---- Entries provided
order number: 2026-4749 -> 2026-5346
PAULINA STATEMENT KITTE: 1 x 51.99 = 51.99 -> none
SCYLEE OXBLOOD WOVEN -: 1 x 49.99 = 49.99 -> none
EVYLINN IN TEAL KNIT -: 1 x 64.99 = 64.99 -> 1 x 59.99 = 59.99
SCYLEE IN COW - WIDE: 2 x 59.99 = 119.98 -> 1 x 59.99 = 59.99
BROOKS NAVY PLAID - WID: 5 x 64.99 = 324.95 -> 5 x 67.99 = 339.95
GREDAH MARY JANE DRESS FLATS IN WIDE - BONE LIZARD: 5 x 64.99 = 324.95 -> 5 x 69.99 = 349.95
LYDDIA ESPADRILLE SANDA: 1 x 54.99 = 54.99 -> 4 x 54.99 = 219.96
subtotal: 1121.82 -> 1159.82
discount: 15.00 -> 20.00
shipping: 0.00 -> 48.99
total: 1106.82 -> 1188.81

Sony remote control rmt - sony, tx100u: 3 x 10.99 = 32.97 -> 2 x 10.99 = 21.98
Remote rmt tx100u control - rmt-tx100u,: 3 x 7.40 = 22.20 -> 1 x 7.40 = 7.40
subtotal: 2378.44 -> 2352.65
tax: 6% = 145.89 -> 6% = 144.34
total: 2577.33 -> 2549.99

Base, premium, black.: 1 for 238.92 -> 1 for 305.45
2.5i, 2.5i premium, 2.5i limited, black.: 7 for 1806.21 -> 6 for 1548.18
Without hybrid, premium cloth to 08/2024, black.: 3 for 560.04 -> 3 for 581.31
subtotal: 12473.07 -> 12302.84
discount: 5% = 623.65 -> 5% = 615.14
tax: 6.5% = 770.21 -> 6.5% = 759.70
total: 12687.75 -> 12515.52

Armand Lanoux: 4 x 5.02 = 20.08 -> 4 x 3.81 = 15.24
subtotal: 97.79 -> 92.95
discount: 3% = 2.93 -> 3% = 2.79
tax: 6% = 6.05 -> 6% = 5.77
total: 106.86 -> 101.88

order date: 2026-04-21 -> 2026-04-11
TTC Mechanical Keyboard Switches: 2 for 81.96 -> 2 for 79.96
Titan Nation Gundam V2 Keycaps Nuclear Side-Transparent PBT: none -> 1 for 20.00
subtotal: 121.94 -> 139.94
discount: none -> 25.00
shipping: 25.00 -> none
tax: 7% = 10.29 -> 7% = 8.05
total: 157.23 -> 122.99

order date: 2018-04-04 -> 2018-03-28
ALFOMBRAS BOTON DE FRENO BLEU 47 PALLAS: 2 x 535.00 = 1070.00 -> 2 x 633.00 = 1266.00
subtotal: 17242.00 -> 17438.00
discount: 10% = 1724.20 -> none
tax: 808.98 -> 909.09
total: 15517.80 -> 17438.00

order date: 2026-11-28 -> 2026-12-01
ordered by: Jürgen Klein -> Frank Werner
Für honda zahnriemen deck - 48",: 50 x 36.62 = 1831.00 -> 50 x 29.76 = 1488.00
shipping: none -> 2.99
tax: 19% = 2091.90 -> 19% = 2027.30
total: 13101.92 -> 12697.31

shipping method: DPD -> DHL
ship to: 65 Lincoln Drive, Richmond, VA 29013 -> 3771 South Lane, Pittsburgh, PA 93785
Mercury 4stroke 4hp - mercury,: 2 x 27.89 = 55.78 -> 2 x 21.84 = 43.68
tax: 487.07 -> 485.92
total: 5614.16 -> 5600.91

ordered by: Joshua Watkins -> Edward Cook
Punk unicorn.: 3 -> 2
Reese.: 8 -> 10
--------
Task objective.
Extract every line from the one containing "ship to: 65" to the end of the entries, including both of those lines, exactly as given and with nothing added.

Exercise result.
ship to: 65 Lincoln Drive, Richmond, VA 29013 -> 3771 South Lane, Pittsburgh, PA 93785
Mercury 4stroke 4hp - mercury,: 2 x 27.89 = 55.78 -> 2 x 21.84 = 43.68
tax: 487.07 -> 485.92
total: 5614.16 -> 5600.91

ordered by: Joshua Watkins -> Edward Cook
Punk unicorn.: 3 -> 2
Reese.: 8 -> 10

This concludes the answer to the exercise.